Do you care about printing? Want to improve printing & scanning stack? Contact OpenPrinting! https://github.com/OpenPrinting/

Any relation to this project? https://www.opentools.studio

  • Nah, I got into printing because nobody made a commercially available print server, and I ended up making my own, with all the involvement in the stack in the process.

    I wish Openprinter luck, as it has been announced in the end of September but nothing out there yet, not even the crowdfunding campaign.

Great initiative. I wonder, how likely is it for a complete beginner to break their own printer or scanner by making a mistake in driver implementation? Or is it possible to work on hardware support without having a physical device? I assume it is impossible to test each and every one printer and scanner, so there is probably some clever tricks there, right?

  • I work mostly with the old microcontroller-based cheap consumer ("GDI") USB models circa 2000-2010, these are hardly possible to brick with software, as some of them even don't have a firmware and expect the PC to upload it on each power on sequence.

    The hardware safety mechanisms are usually robust (USB communication is handled by "Formatter Board", all the mechanical stuff is in the "Engine Controller" power).

    Newer Linux-based models have filesystems, software, and vulnerabilities, printer hacking on Pwn2Own is an every year common occurrence. These could be permanently bricked by the software in a common sense, and would require a firmware reflash using the bootloader or external means.

    >Or is it possible to work on hardware support without having a physical device?

    Absolutely, but for me this is very inconvenient—like the debugging over the phone.

    Sometimes the bug is as low-level as in the USB stack: https://lore.kernel.org/linux-usb/3fe845b9-1328-4b40-8b02-61...
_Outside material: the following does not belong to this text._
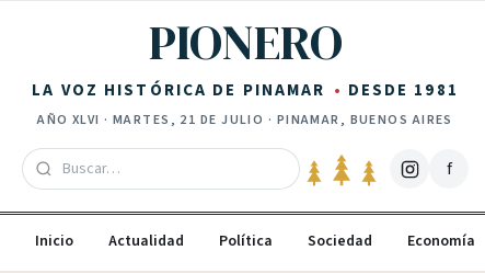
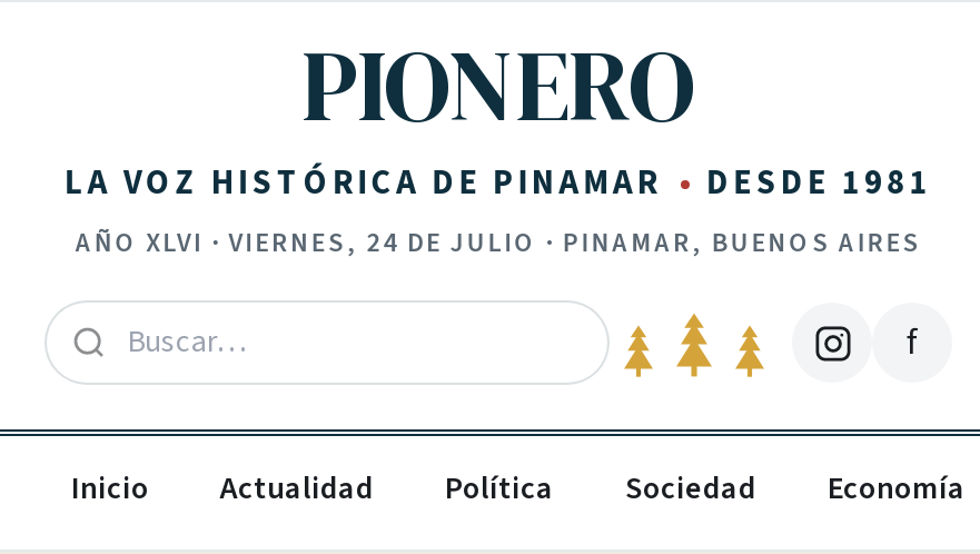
[37,111,453,129] AÑO XLVI · MARTES, 21 DE JULIO · PINAMAR, BUENOS AIRES -> [75,225,921,263] AÑO XLVI · VIERNES, 24 DE JULIO · PINAMAR, BUENOS AIRES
    >I assume it is impossible to test each and every one printer and scanner, so there is probably some clever tricks there, right?
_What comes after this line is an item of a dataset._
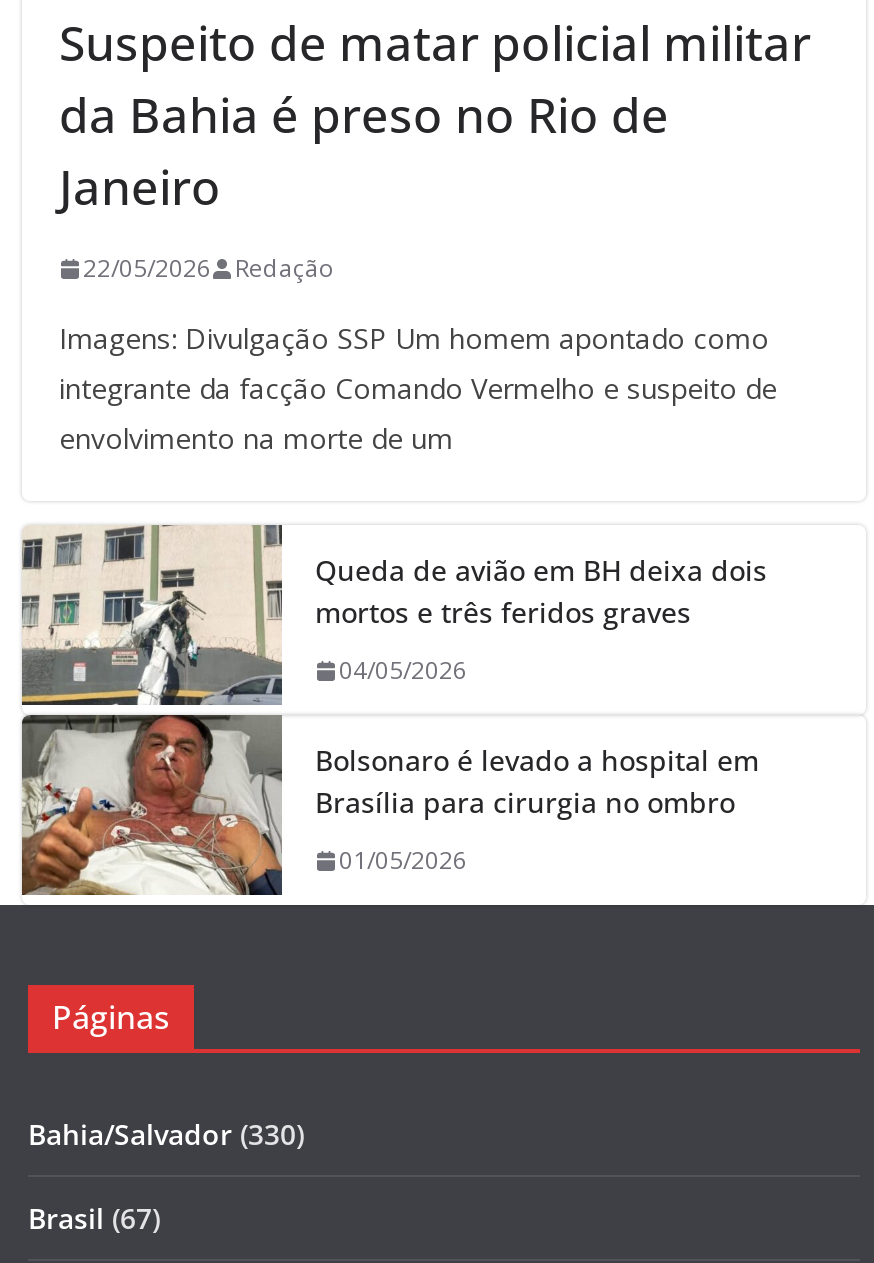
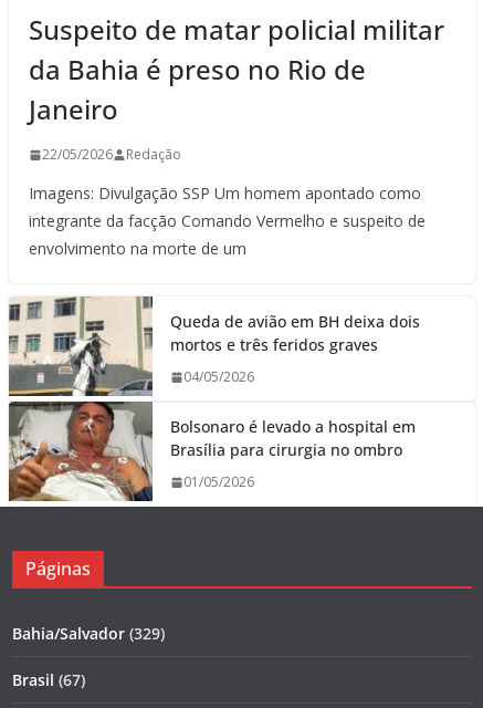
[28,1115,304,1153] Bahia/Salvador (330) -> [12,623,165,644] Bahia/Salvador (329)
    Not much, unfortunately. There's ongoing work on modern (driverless) printer behavior emulation, but it is under heavy development and not ready yet: https://github.com/OpenPrinting/go-mfp

    Nothing for the older printers and scanners which require it's own driver, of what I'm aware.

Thank you. I have thrown printers out the literal window.
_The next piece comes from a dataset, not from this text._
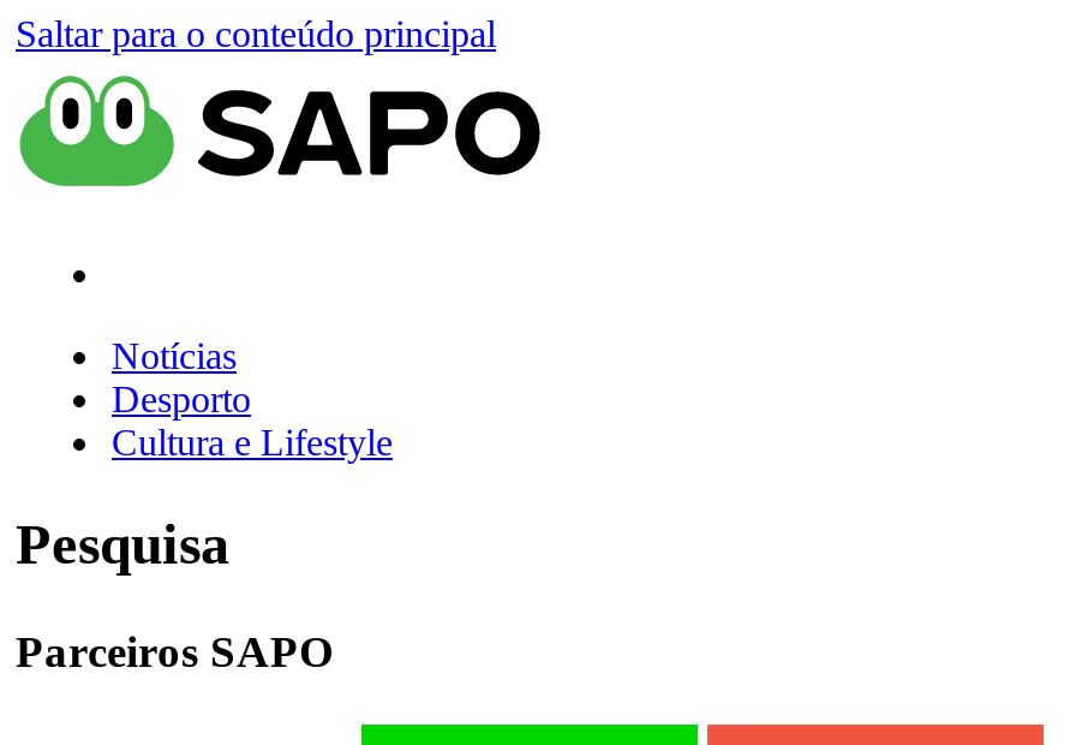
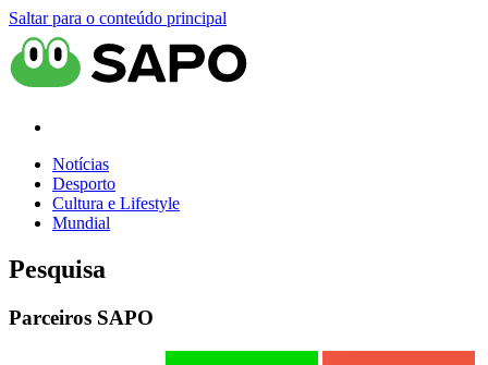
none -> [52,214,110,232] Mundial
  • > Thank you. I have thrown printers out the literal window.

    I have literally thrown one of those "winmodems" [1] out of the window back in the days. I then went out and drove with my car on it. I then put it in a bench vise until its PCB shattered to pieces. Utter destruction, much to the amusement of my brothers.

    These were the days.

    And big thanks to GP for his work of CUPS / Linux printing.